Yahoo ha solucionado un error de XSS en su aplicación de correo electrónico a principios de esta semana, pero, al parecer, el parche no repara el problema dejando a los usuarios en riesgo, según han denunciado algunos analistas de seguridad.
Algunos analistas de seguridad han alertado de que un parche de seguridad lanzado por Yahoo esta semana para resolver una seria vulnerabilidad detectada en su servicio de correo electrónico no soluciona el problema.

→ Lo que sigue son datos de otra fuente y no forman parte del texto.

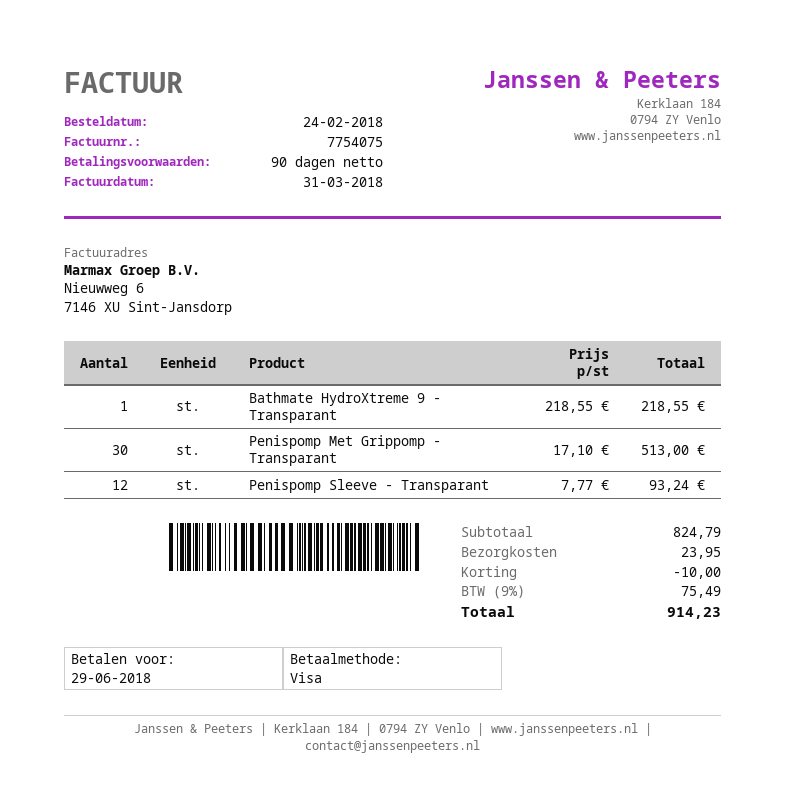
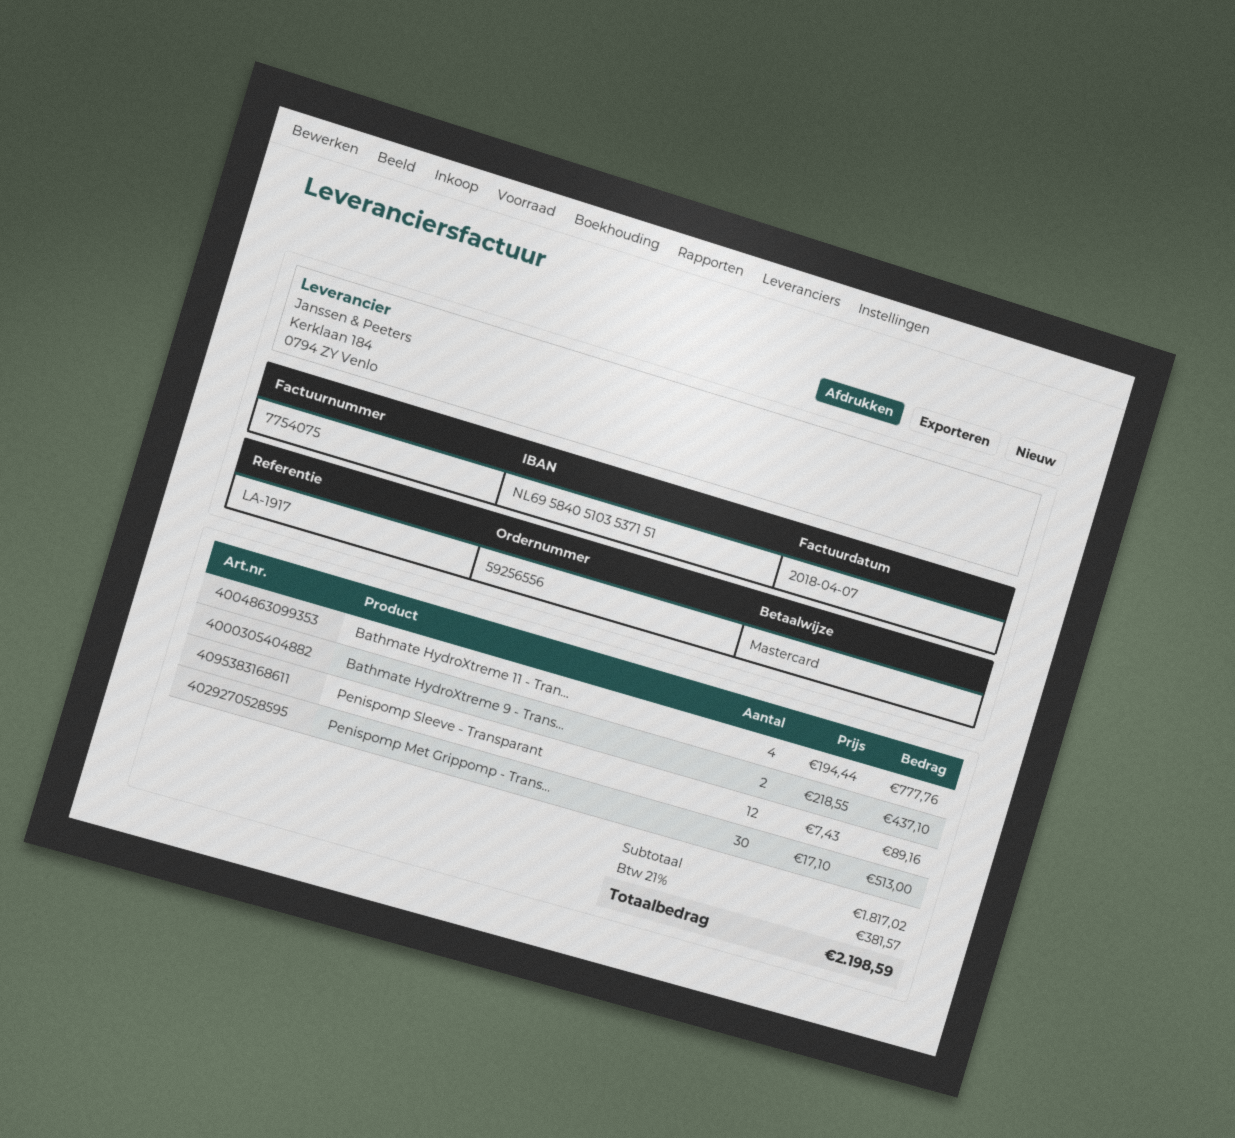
invoice date: 2018-03-31 -> 2018-04-07
payment method: Visa -> Mastercard
Bathmate HydroXtreme 9 - Transparant: 1 x 218.55 = 218.55 -> 2 x 218.55 = 437.10
Penispomp Sleeve - Transparant: 12 x 7.77 = 93.24 -> 12 x 7.43 = 89.16
Bathmate HydroXtreme 11 - Tran...: none -> 4 x 194.44 = 777.76
subtotal: 824.79 -> 1817.02
discount: 10.00 -> none
shipping: 23.95 -> none
tax: 9% = 75.49 -> 21% = 381.57
total: 914.23 -> 2198.59

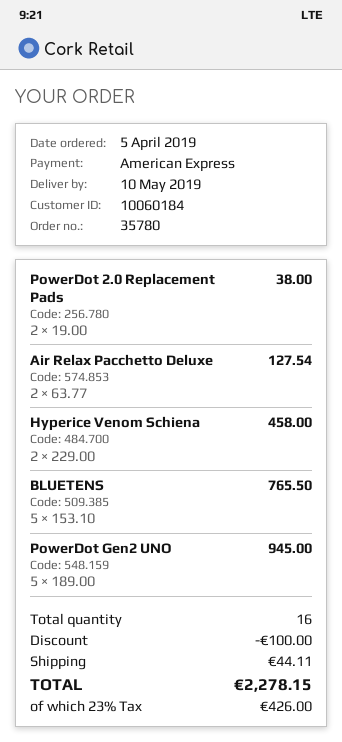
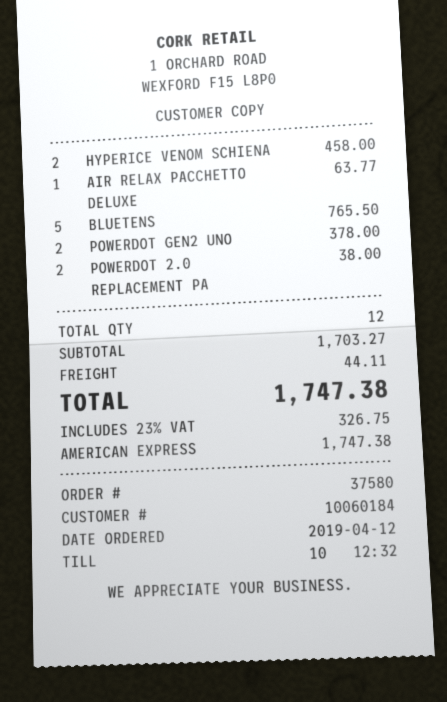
order number: 35780 -> 37580
order date: 2019-04-05 -> 2019-04-12
Air Relax Pacchetto Deluxe: 2 for 127.54 -> 1 for 63.77
PowerDot Gen2 UNO: 5 for 945.00 -> 2 for 378.00
total quantity: 16 -> 12
discount: 100.00 -> none
tax: 23% = 426.00 -> 23% = 326.75
total: 2278.15 -> 1747.38

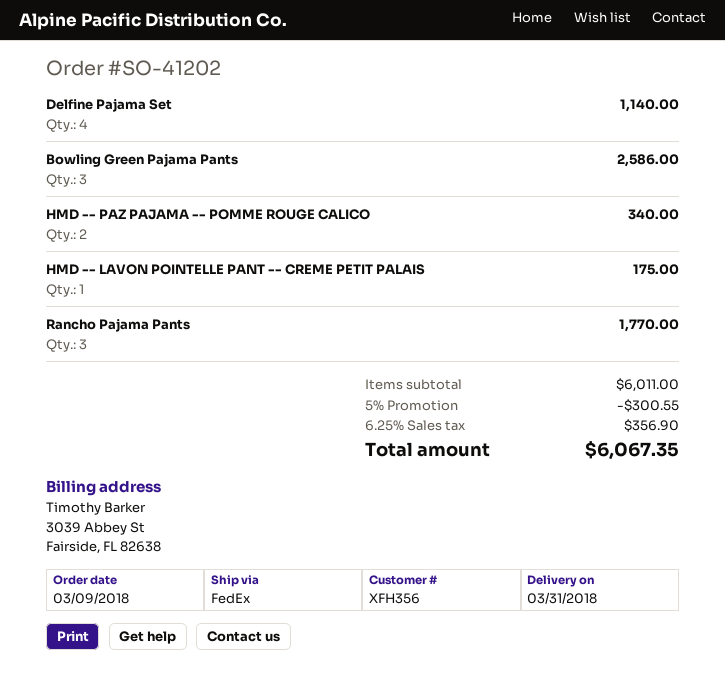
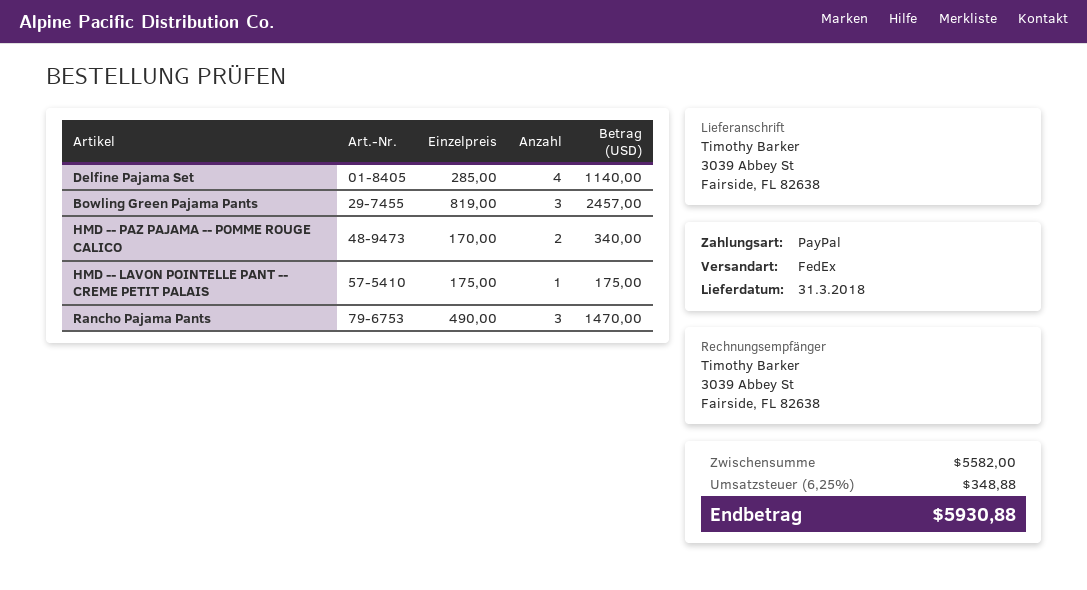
Bowling Green Pajama Pants: 3 for 2586.00 -> 3 for 2457.00
Rancho Pajama Pants: 3 for 1770.00 -> 3 for 1470.00
subtotal: 6011.00 -> 5582.00
discount: 5% = 300.55 -> none
tax: 6.25% = 356.90 -> 6.25% = 348.88
total: 6067.35 -> 5930.88

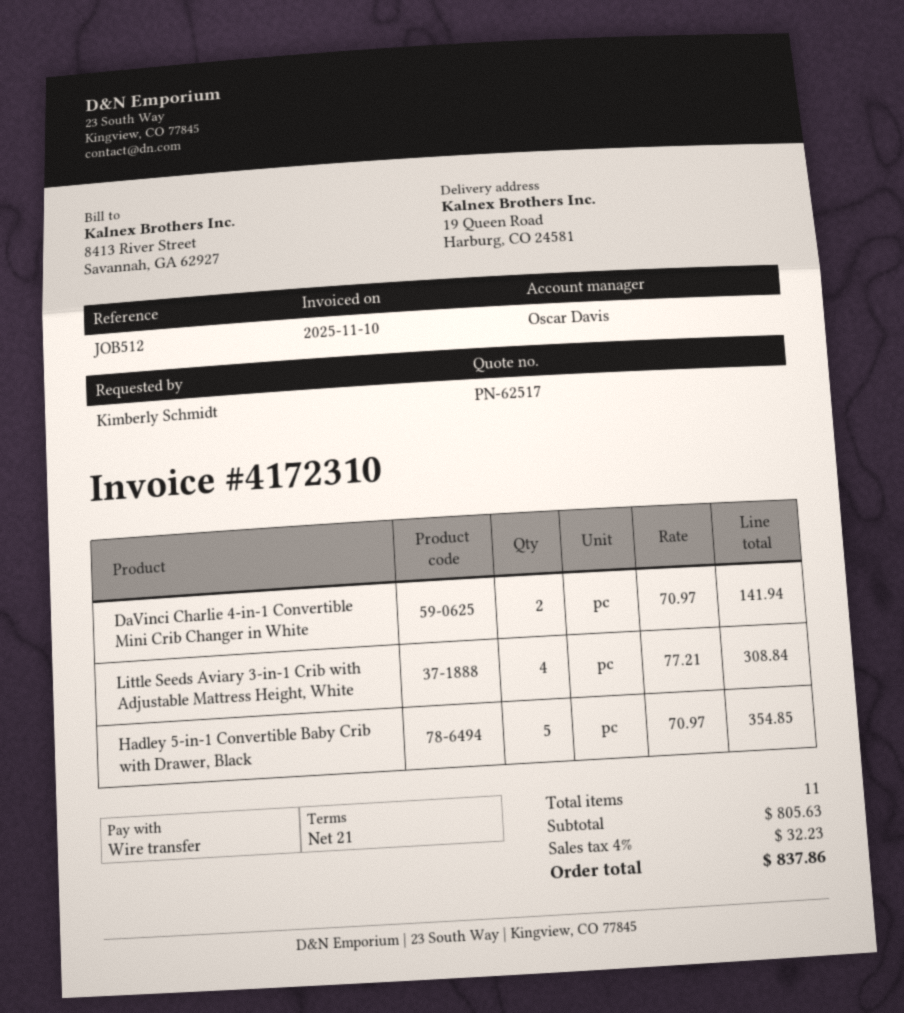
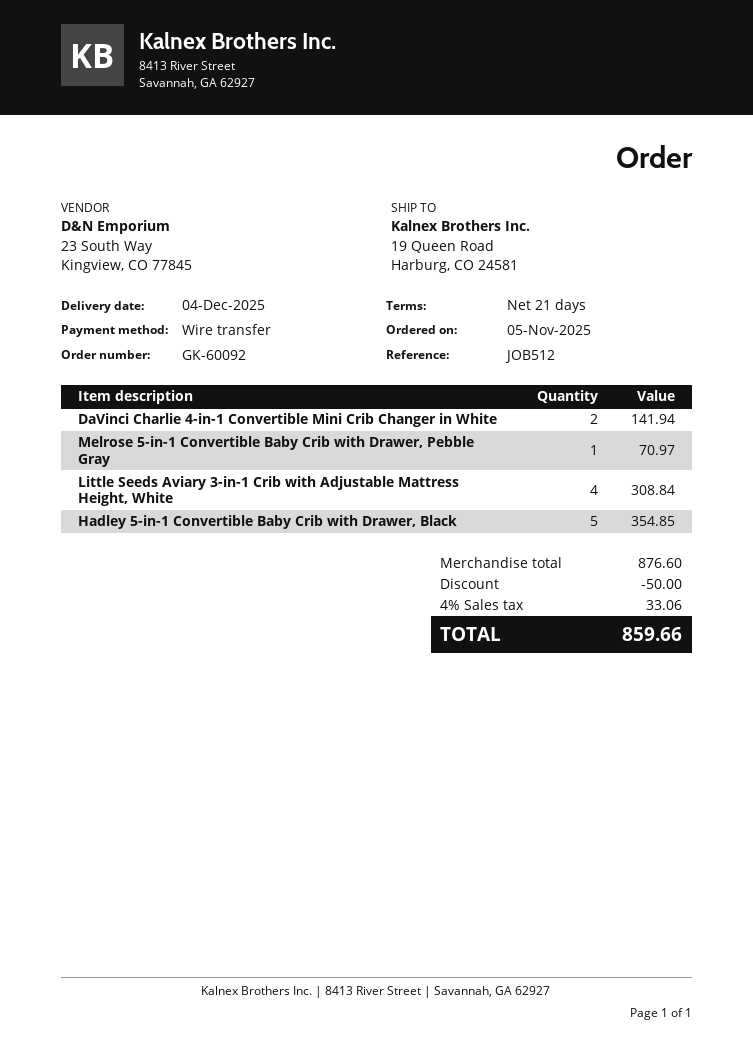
Melrose 5-in-1 Convertible Baby Crib with Drawer, Pebble Gray: none -> 1 for 70.97
subtotal: 805.63 -> 876.60
discount: none -> 50.00
tax: 4% = 32.23 -> 4% = 33.06
total: 837.86 -> 859.66

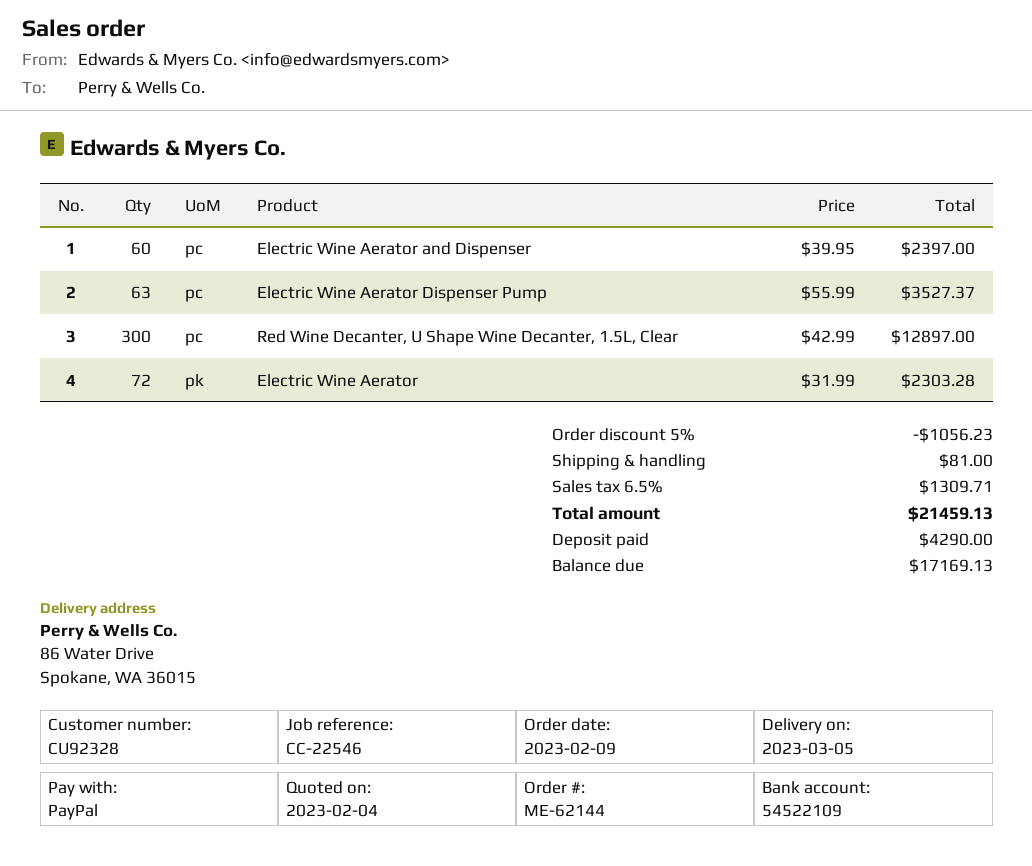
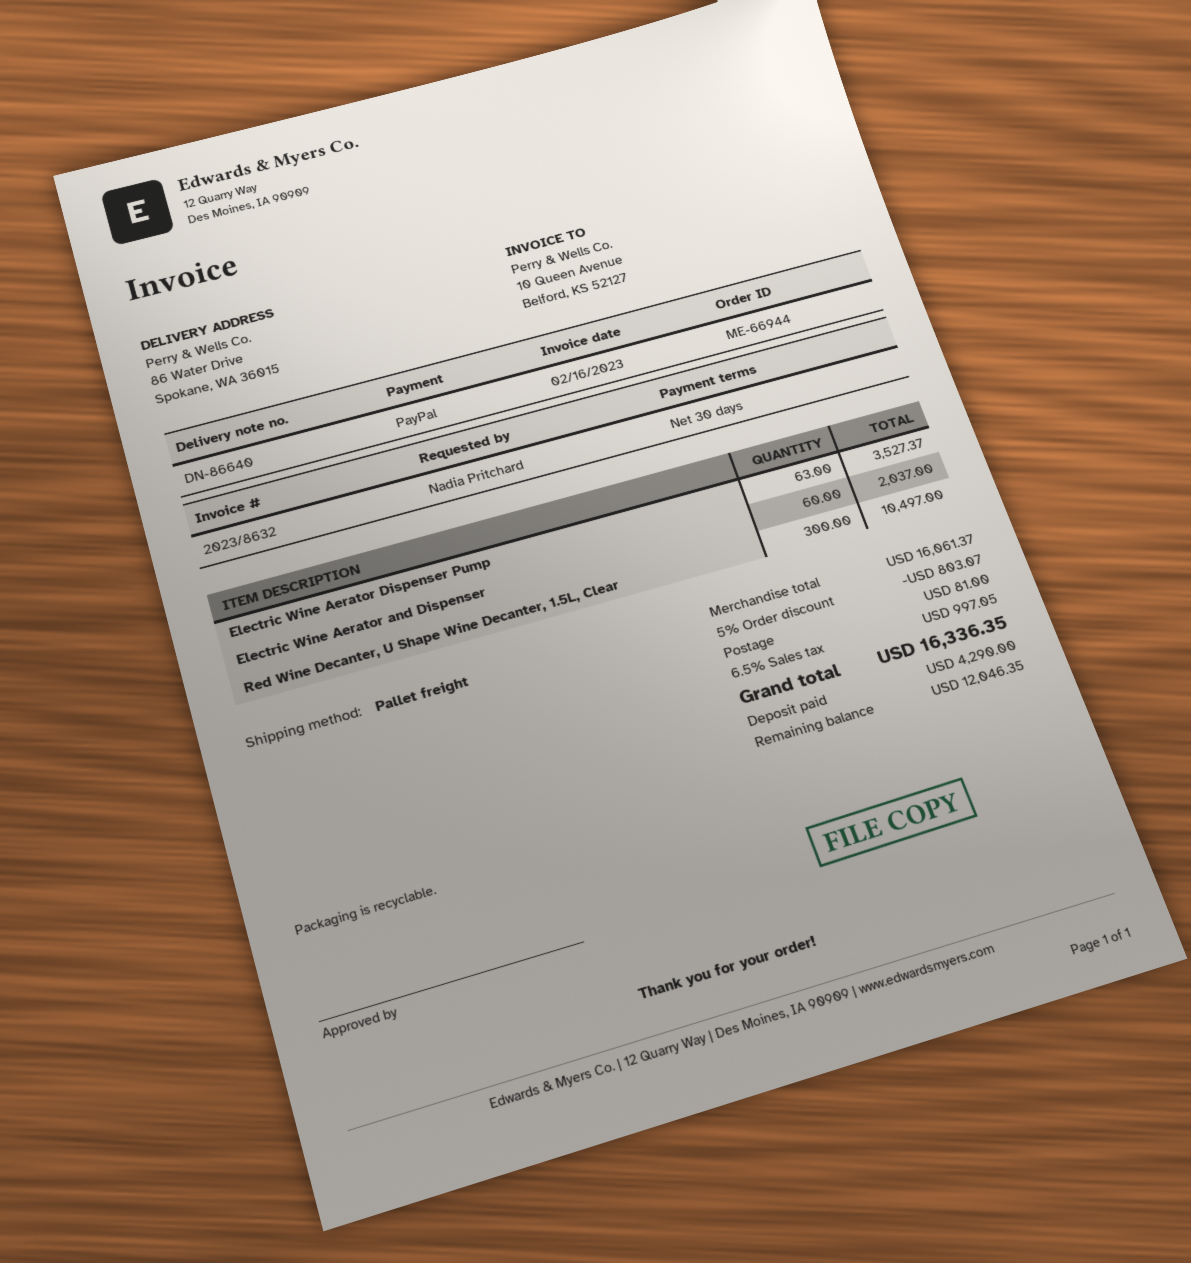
order number: ME-62144 -> ME-66944
Electric Wine Aerator and Dispenser: 60 for 2397.00 -> 60 for 2037.00
Red Wine Decanter, U Shape Wine Decanter, 1.5L, Clear: 300 for 12897.00 -> 300 for 10497.00
Electric Wine Aerator: 72 for 2303.28 -> none
discount: 5% = 1056.23 -> 5% = 803.07
tax: 6.5% = 1309.71 -> 6.5% = 997.05
total: 21459.13 -> 16336.35
balance: 17169.13 -> 12046.35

Fue Shahin Ramezany, un experto en seguridad que opera con el apodo de "Abysssec", quien descubrió el error de XSS en el correo electrónico de Yahoo, una vulnerabilidad que permite a un atacante acceder a la cuenta de Yahoo de su víctima si logra que esta sea engañada con éxito al hacer clic en un enlace malicioso. La vulnerabilidad fue parcheada por Yahoo el lunes, pero la compañía Offensive Security y el propio Ramezan y aseguran que el parche no resuelve el problema.
”Con una pequeña modificación que se haga al código de prueba original escrito por Abysssec, todavía es posible explotar la vulnerabilidad de Yahoo, lo que permite a un atacante tomar completamente el control de la cuenta de su víctima", señaló Offensive Security en su blog.
Ofensive Security colgó un video que muestra cómo funciona el ataque, pero obvió los detalles que podrían permitir a los atacantes replicarlo. La compañía afirma que los filtros XSS proporcionar poca defensa contra un ataque y advirtió que la gente debe tener cuidado en no hacer clic en enlaces dentro de correos electrónicos hasta que Yahoo solucione la vulnerabilidad.